Kürtler, büyük bir iştiyakla batının kendilerine biçtiği rolü,
tıpkı I. dünya savaşında olduğu gibi yeniden oynamaya çalışıyorlar. Urfa’dan, Fransızlara
geçit vermeyen Urfa’dan, “biji obama,biji amerika” sloganları yükseliyor. Bu
bize Sivas kongresinde Amerikan korumasını kabul edelim diyen zevatı şahaneleri
hatırlatıyor. Bu bize, Şam’ın, Irak’ın, Arabistan’ın Osmanlıdan kurtulurken,
İngiltere’ye, Fransa’ya kucak açmasını hatırlatıyor.
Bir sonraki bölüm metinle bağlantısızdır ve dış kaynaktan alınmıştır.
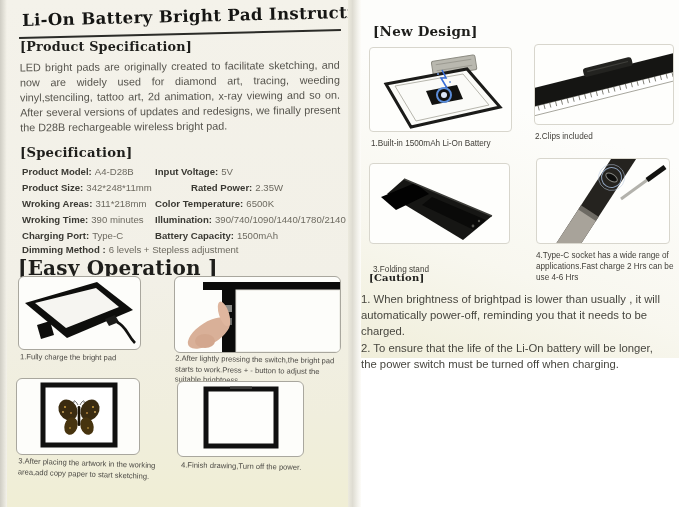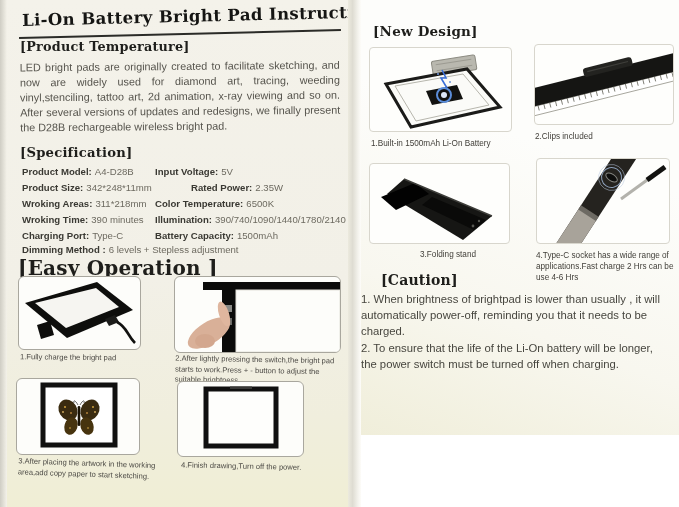"[New Design]" #right-page { height: 435px -> 358px }
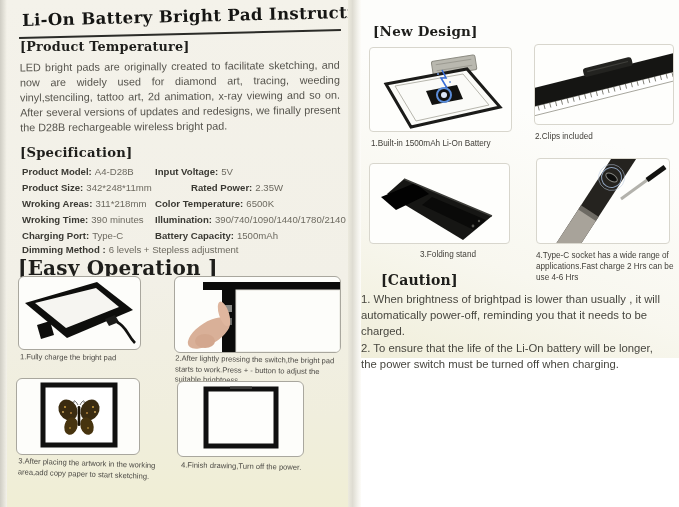"[Product Temperature]" div.shead { text: Temperature -> Specification }
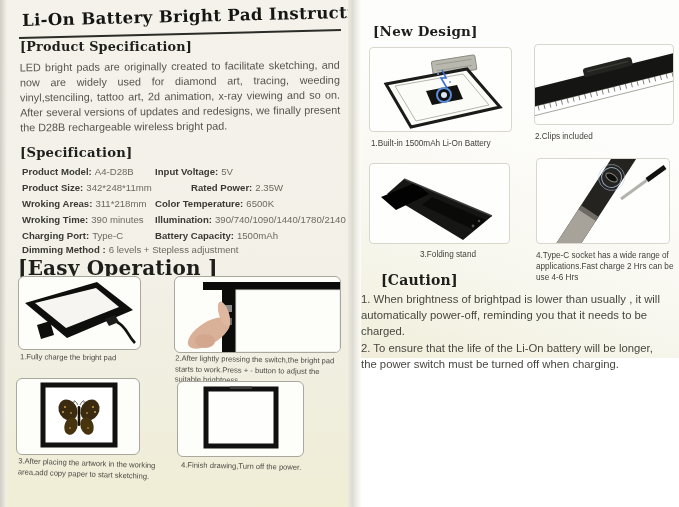"3.Folding stand" div.fcap { margin-left: 47px -> none; top: 249px -> 264px }
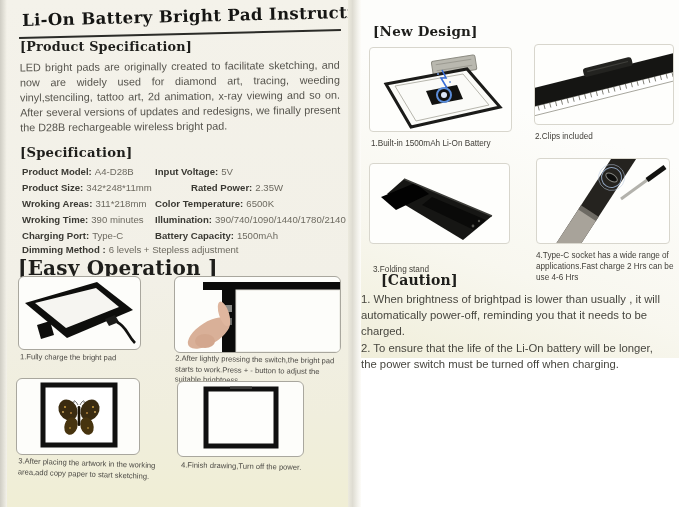"[Caution]" div.shead { font-size: 14px -> 10px; margin-left: 12px -> none }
Coğrafyamız sanki I.dünya savaşı öncesine dönmüş gibi,
Fransızlar, İngilizler, Amerikanlar hepsi bu coğrafyada ve bu coğrafyada yıllar
önce ele geçiremedikleri Anadolu coğrafyasına da göz dikmiş gibi görünüyorlar.
Kürt kartı yeniden Ortadoğu coğrafyasında bir piyon olarak
öne sürüldü, Kürtler sizinle yaşamak istemiyor diyerek İngilizlerin Hakkari’yi
istediği zamanlarda olduğu gibi…Bu gün evet, Kürtler ordumuzu işgalci güç
olarak görüyor, batıyı çağırıyorsa, batı ordularını çağırma potansiyeli varsa,
şapkayı önümüze koyup düşünmenin zamanı gelmiştir.
Irak’tan, Suriye’den nasıl sökülüp atıldığımızı iyi analiz
etmek zorundayız, zamanı anlamının, bugünü görmenin yolu geçmişten yani tarihten
geçiyor. Bir millette tarih bilinci, milliyet bilinci kaybolmuşsa, geleceği
kurmanın, geleceği inşa etmenin yolu kalmamıştır.